> **WHAT IS NEEDED**
The required answer is an exact copy of the records below, without pictures.

> **EXTRACTED INFORMATION**
◇ ◇ ◇ ◇

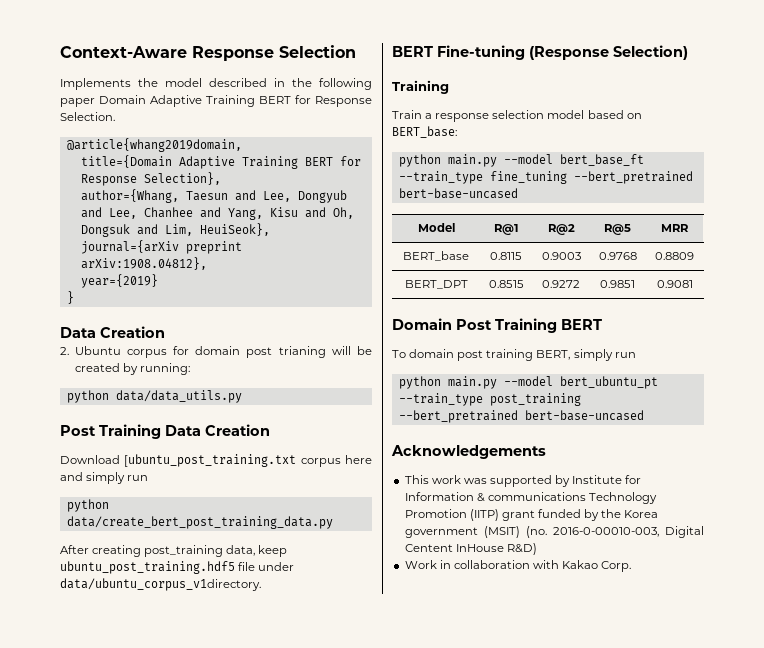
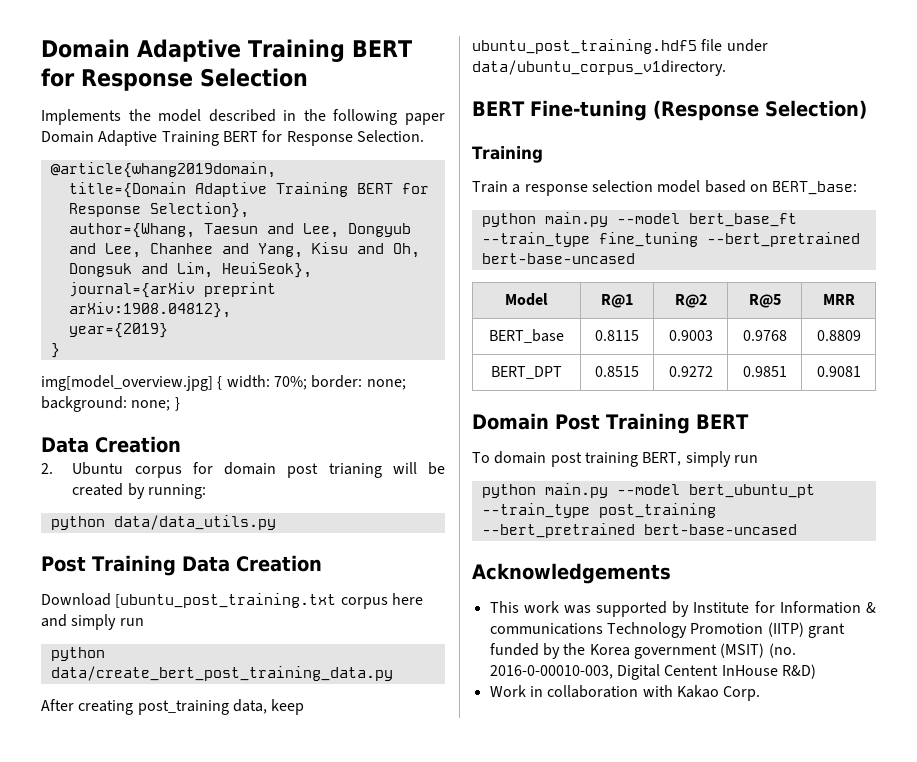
[60,46,187,58] Context-Aware -> [41,39,412,62] [41,68,75,87] Domain Adaptive Training BERT for
(74, 297) none -> [41,375,406,391] [41,396,180,412] // img[model_overview.jpg] { width: 70%; border: none; background: none; }

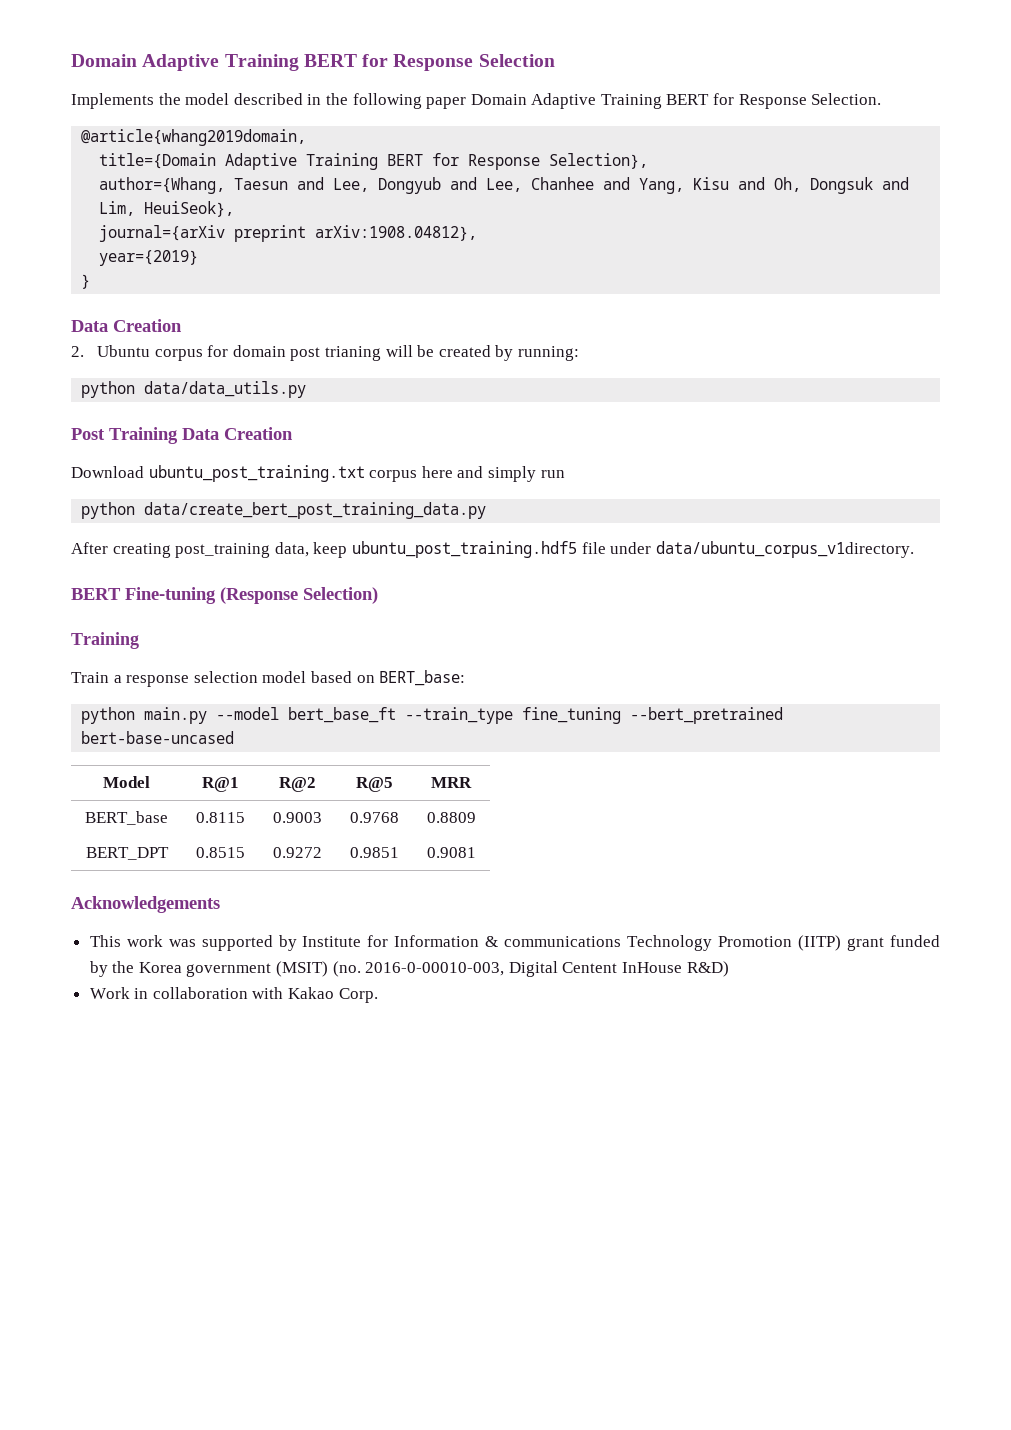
[41,375,406,391] [41,396,180,412] // img[model_overview.jpg] { width: 70%; border: none; background: none; } -> (91, 281) none
[115,593,337,608] [ubuntu_post_training.txt -> [148,465,365,482] ubuntu_post_training.txt
[472,413,749,434] [472,451,758,467] [481,483,815,498] [481,503,716,518] [481,523,797,538] // Domain Post Training BERT // To domain post training BERT, simply run // python main.py --model bert_ubuntu_pt --train_type post_training --bert_pretrained bert-base-uncased -> (476, 852) none

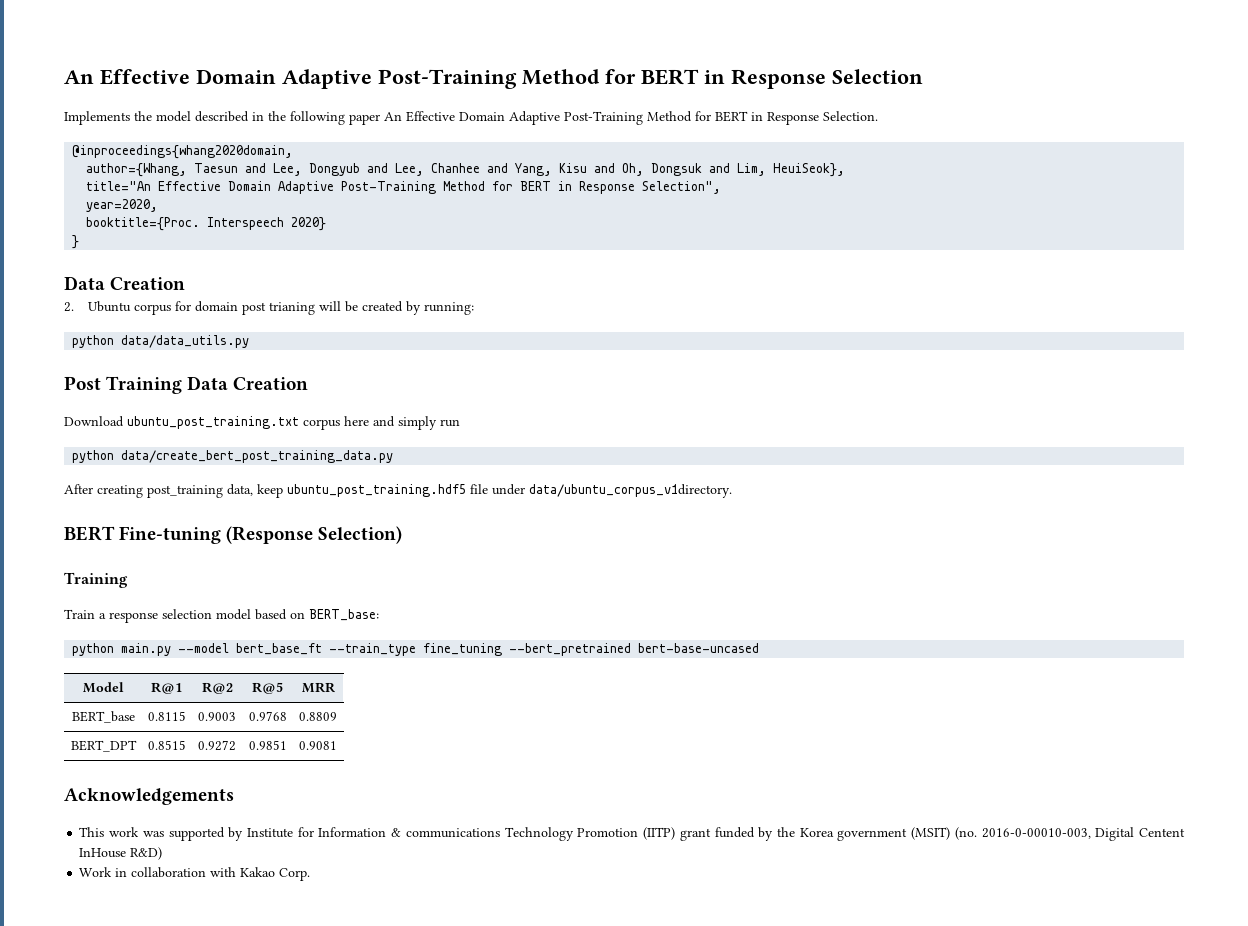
[71,54,389,71] Domain Adaptive Training BERT for -> [64,69,725,89] An Effective Domain Adaptive Post-Training Method for BERT in
[470,93,882,109] [81,129,307,146] [99,153,649,170] Domain Adaptive Training BERT for Response Selection. // @article{whang2019domain, // title={Domain Adaptive Training BERT for Response Selection}, -> [384,111,878,125] [72,145,294,159] An Effective Domain Adaptive Post-Training Method for BERT in Response Selection. // @inproceedings{whang2020domain,
[99,225,478,242] [99,250,199,266] journal={arXiv preprint arXiv:1908.04812}, // year={2019} -> [86,181,722,194] [86,199,159,212] [86,217,327,231] title="An Effective Domain Adaptive Post-Training Method for BERT in Response Selection", // year=2020, // booktitle={Proc. Interspeech 2020}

◇ ◇ ◇ ◇

> **FINISHED TASK**
[60,46,187,58] Context-Aware -> [41,39,412,62] [41,68,75,87] Domain Adaptive Training BERT for
(74, 297) none -> [41,375,406,391] [41,396,180,412] // img[model_overview.jpg] { width: 70%; border: none; background: none; }

[41,375,406,391] [41,396,180,412] // img[model_overview.jpg] { width: 70%; border: none; background: none; } -> (91, 281) none
[115,593,337,608] [ubuntu_post_training.txt -> [148,465,365,482] ubuntu_post_training.txt
[472,413,749,434] [472,451,758,467] [481,483,815,498] [481,503,716,518] [481,523,797,538] // Domain Post Training BERT // To domain post training BERT, simply run // python main.py --model bert_ubuntu_pt --train_type post_training --bert_pretrained bert-base-uncased -> (476, 852) none

[71,54,389,71] Domain Adaptive Training BERT for -> [64,69,725,89] An Effective Domain Adaptive Post-Training Method for BERT in
[470,93,882,109] [81,129,307,146] [99,153,649,170] Domain Adaptive Training BERT for Response Selection. // @article{whang2019domain, // title={Domain Adaptive Training BERT for Response Selection}, -> [384,111,878,125] [72,145,294,159] An Effective Domain Adaptive Post-Training Method for BERT in Response Selection. // @inproceedings{whang2020domain,
[99,225,478,242] [99,250,199,266] journal={arXiv preprint arXiv:1908.04812}, // year={2019} -> [86,181,722,194] [86,199,159,212] [86,217,327,231] title="An Effective Domain Adaptive Post-Training Method for BERT in Response Selection", // year=2020, // booktitle={Proc. Interspeech 2020}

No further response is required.